* [EXERCISE PROMPT]
Your task is to repeat all of the data exactly while excluding the pictures.
[[ PROVIDED MATERIAL open ]]
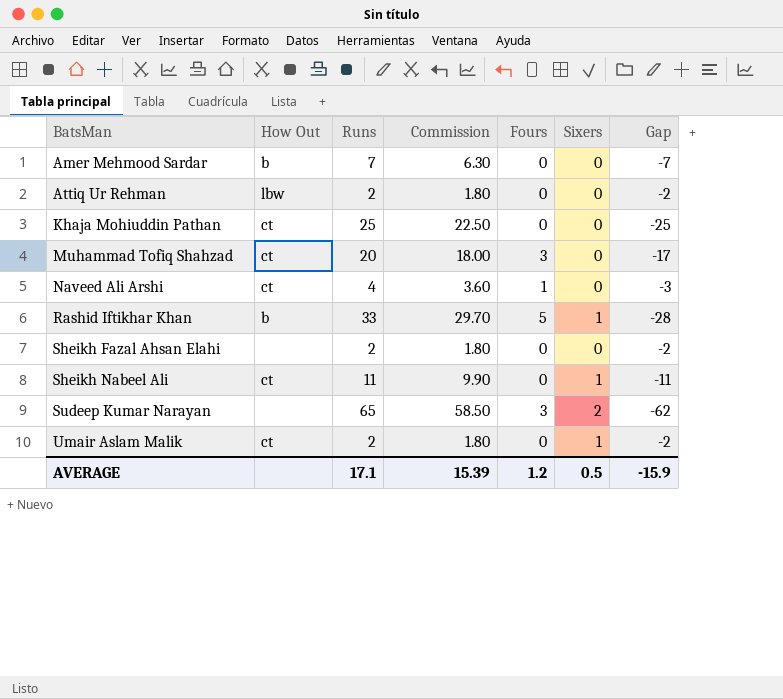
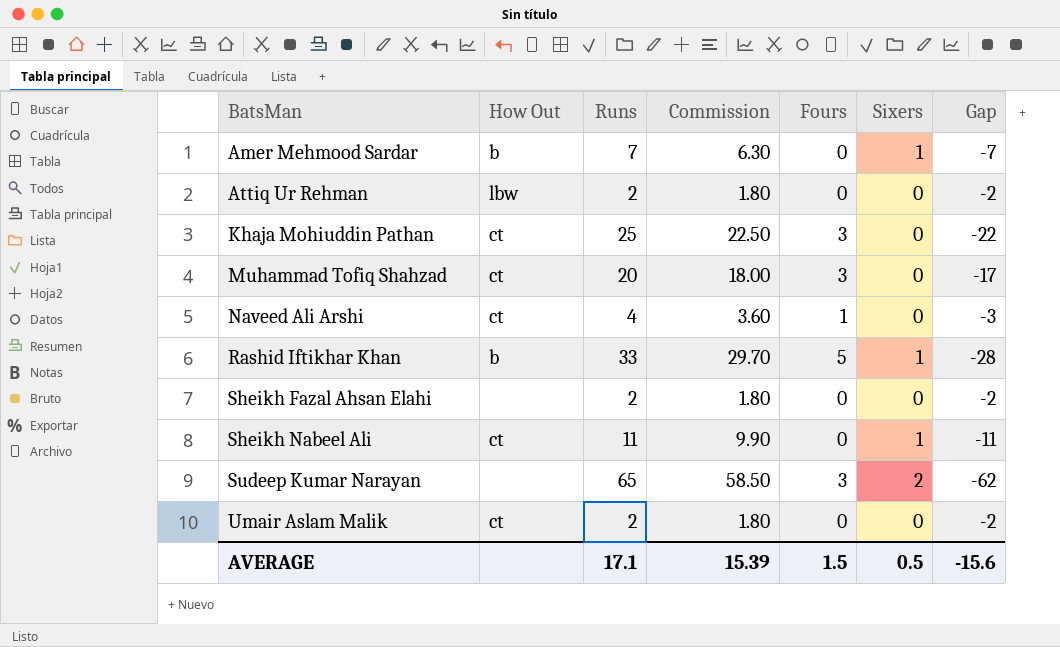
Amer Mehmood Sardar | Sixers: 0 -> 1
Khaja Mohiuddin Pathan | Fours: 0 -> 3
Khaja Mohiuddin Pathan | Gap: -25 -> -22
Umair Aslam Malik | Sixers: 1 -> 0
AVERAGE | Fours: 1.2 -> 1.5
AVERAGE | Gap: -15.9 -> -15.6

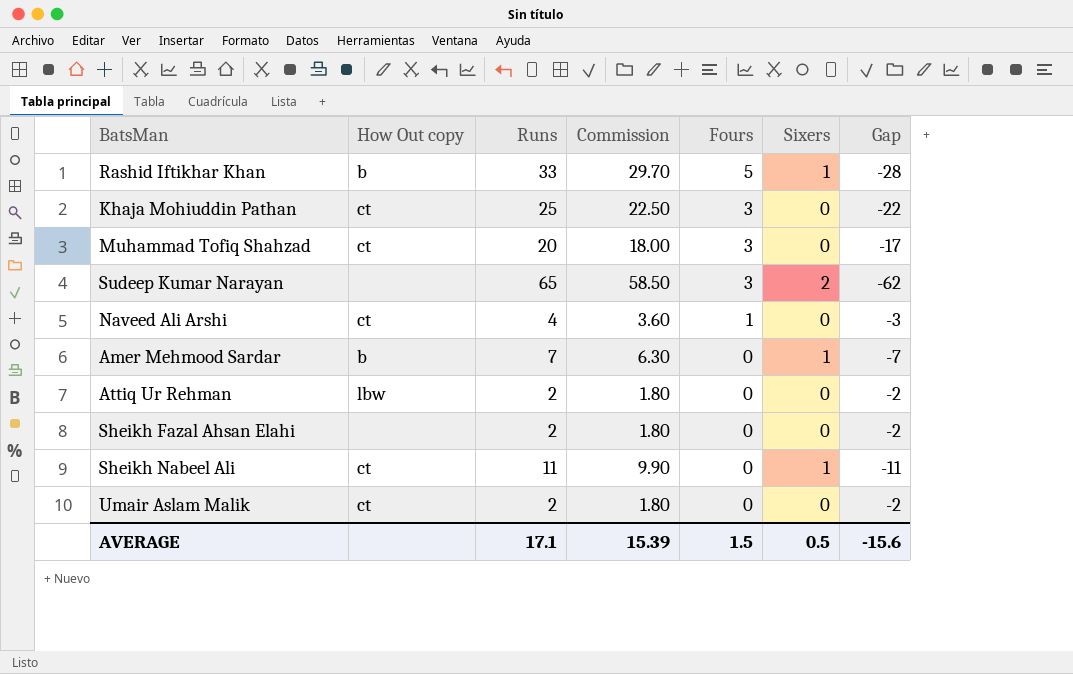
row order: BatsMan ascending -> Fours descending
column name: How Out -> How Out copy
[[ PROVIDED MATERIAL closed ]]
* [WRITTEN REPLY]
Amer Mehmood Sardar | Sixers: 0 -> 1
Khaja Mohiuddin Pathan | Fours: 0 -> 3
Khaja Mohiuddin Pathan | Gap: -25 -> -22
Umair Aslam Malik | Sixers: 1 -> 0
AVERAGE | Fours: 1.2 -> 1.5
AVERAGE | Gap: -15.9 -> -15.6

row order: BatsMan ascending -> Fours descending
column name: How Out -> How Out copy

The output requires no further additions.